Copy out exactly every line from the line containing "(137, 1471) none" until the records below end, inclusive of both boundary lines.

======

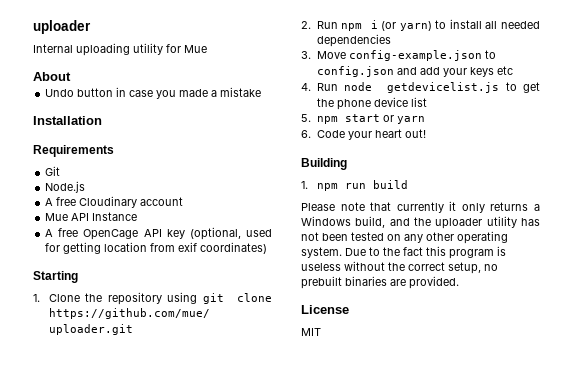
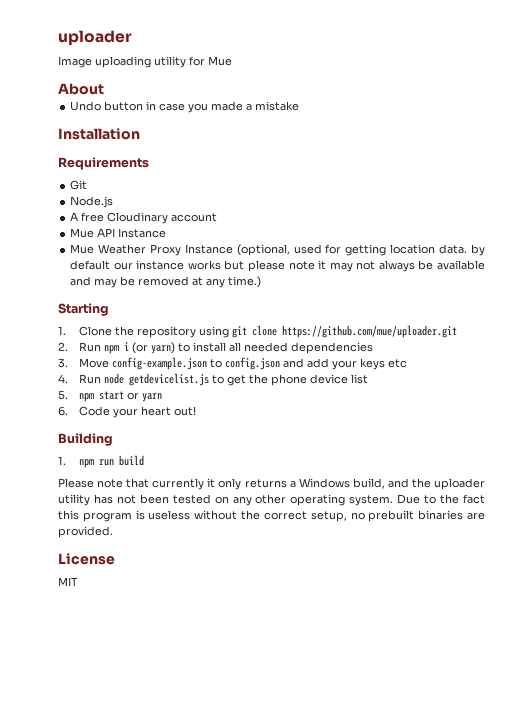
[33,44,73,53] Internal -> [58,56,92,68] Image
[45,228,185,240] A free OpenCage API key -> [70,244,233,256] Mue Weather Proxy Instance
[150,242,268,254] from exif coordinates) -> [439,244,485,256] [70,260,485,272] [70,276,262,288] data. by default our instance works but please note it may not always be available and may be removed at any time.)

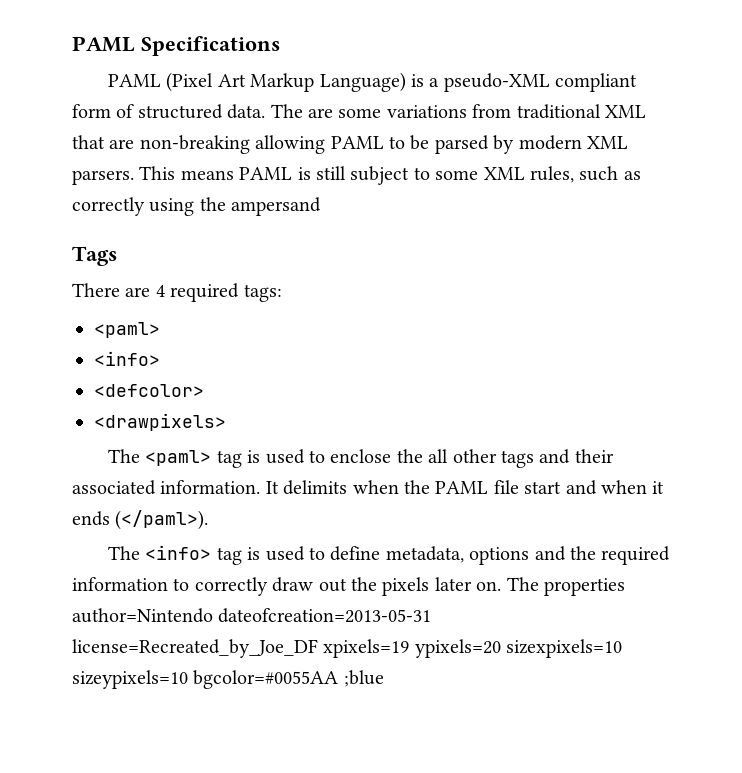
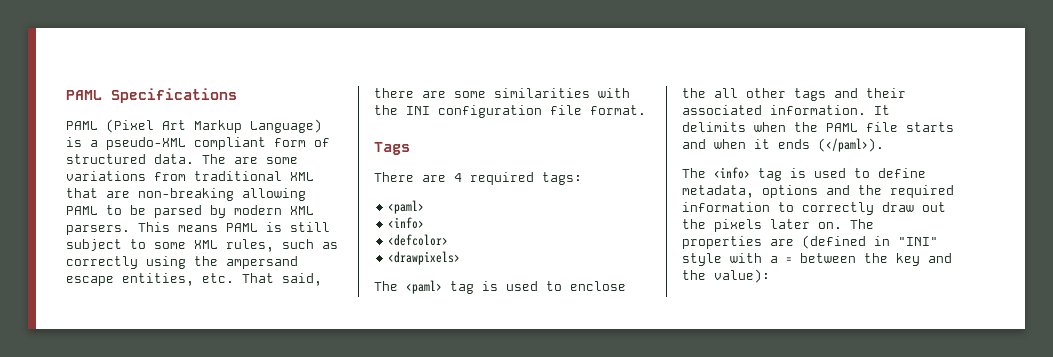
(322, 206) none -> [66,273,322,286] [374,88,630,98] [374,105,646,118] escape entities, etc. That said, there are some similarities with the INI configuration file format.
[524,481,562,494] start -> [906,122,954,132] starts
[72,608,432,623] [72,639,623,658] [72,670,384,689] author=Nintendo dateofcreation=2013-05-31 license=Recreated_by_Joe_DF xpixels=19 ypixels=20 sizexpixels=10 sizeypixels=10 bgcolor=#0055AA ;blue -> [770,235,938,249] [682,253,952,266] [682,269,770,283] are (defined in "INI" style with a = between the key and the value):

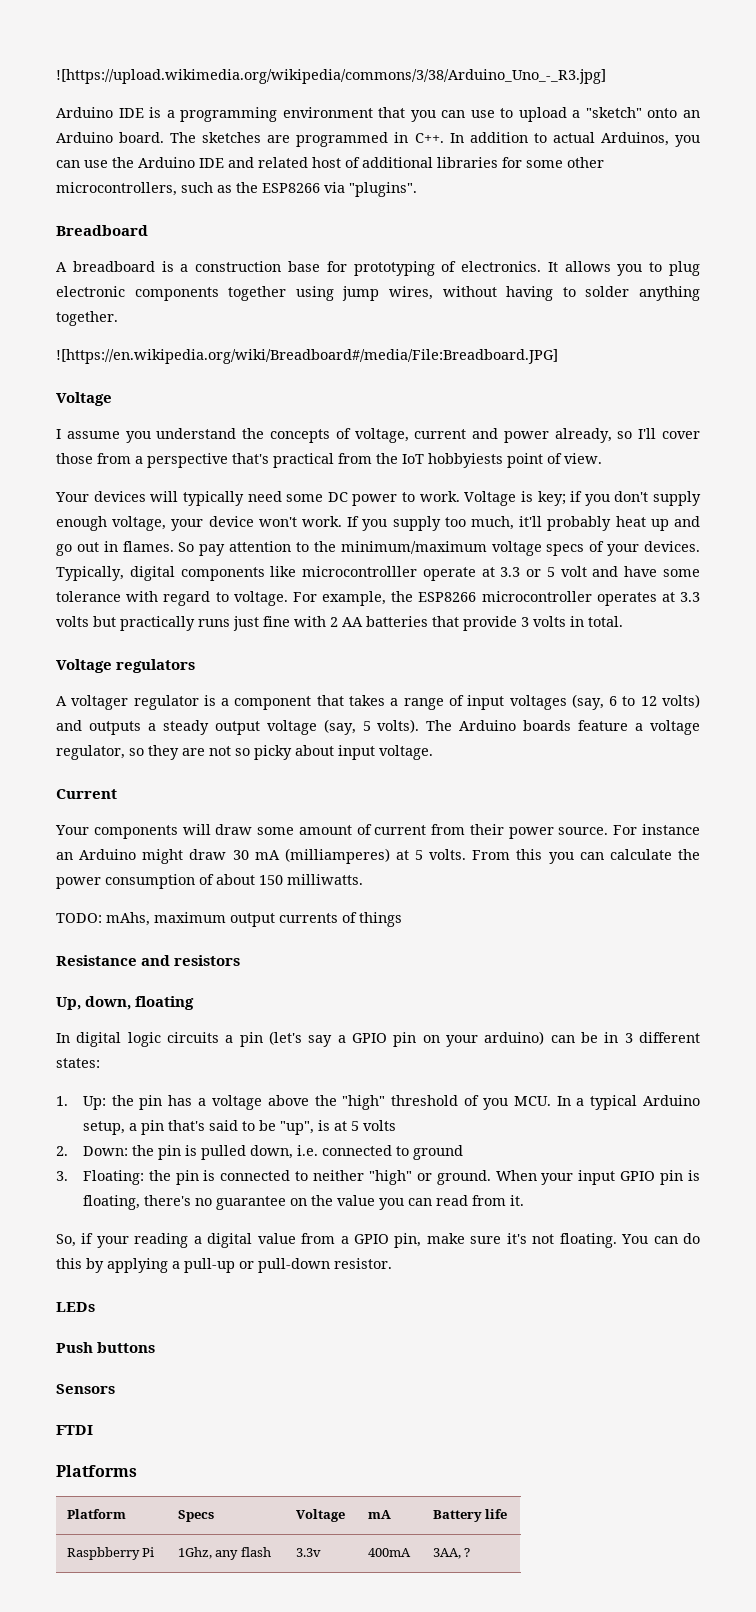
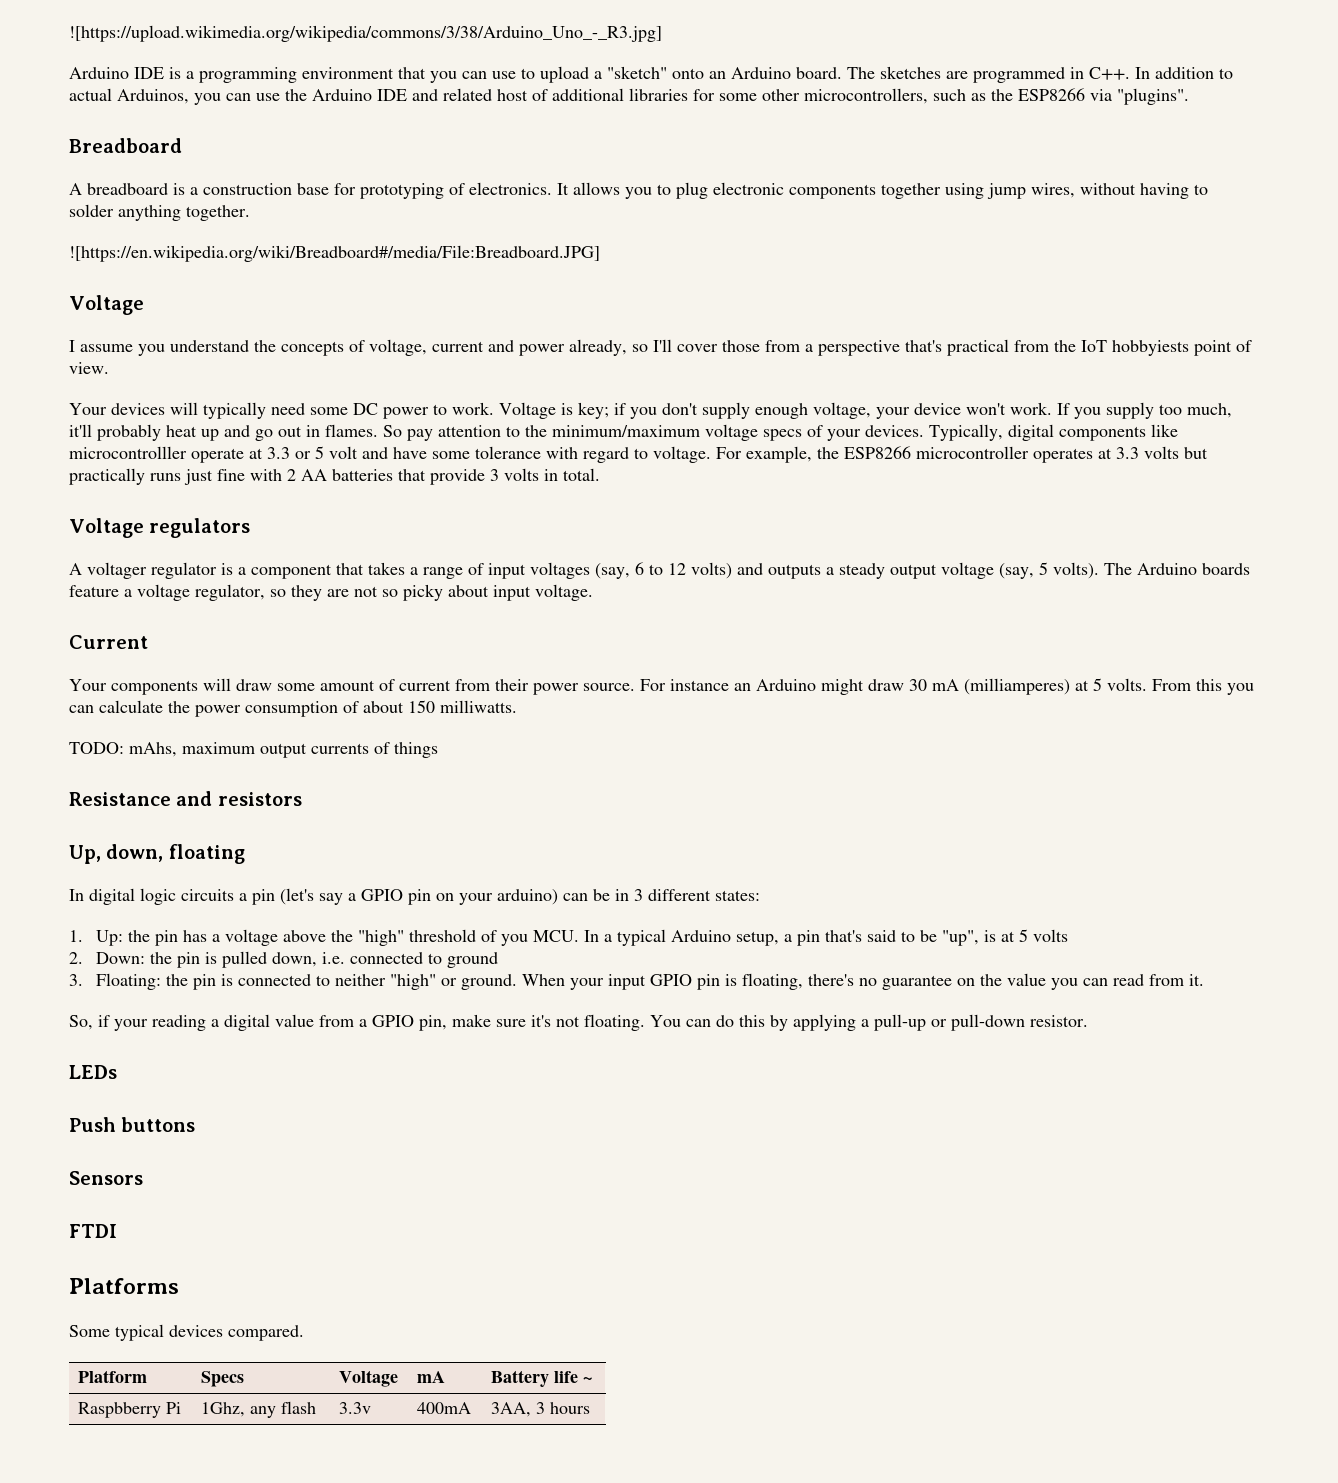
(137, 1471) none -> [69,1324,304,1341] // Some typical devices compared.
(508, 1514) none -> [583,1377,593,1383] ~
[464,1548,471,1557] ? -> [536,1402,591,1414] 3 hours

======

#### Response to the task:
(137, 1471) none -> [69,1324,304,1341] // Some typical devices compared.
(508, 1514) none -> [583,1377,593,1383] ~
[464,1548,471,1557] ? -> [536,1402,591,1414] 3 hours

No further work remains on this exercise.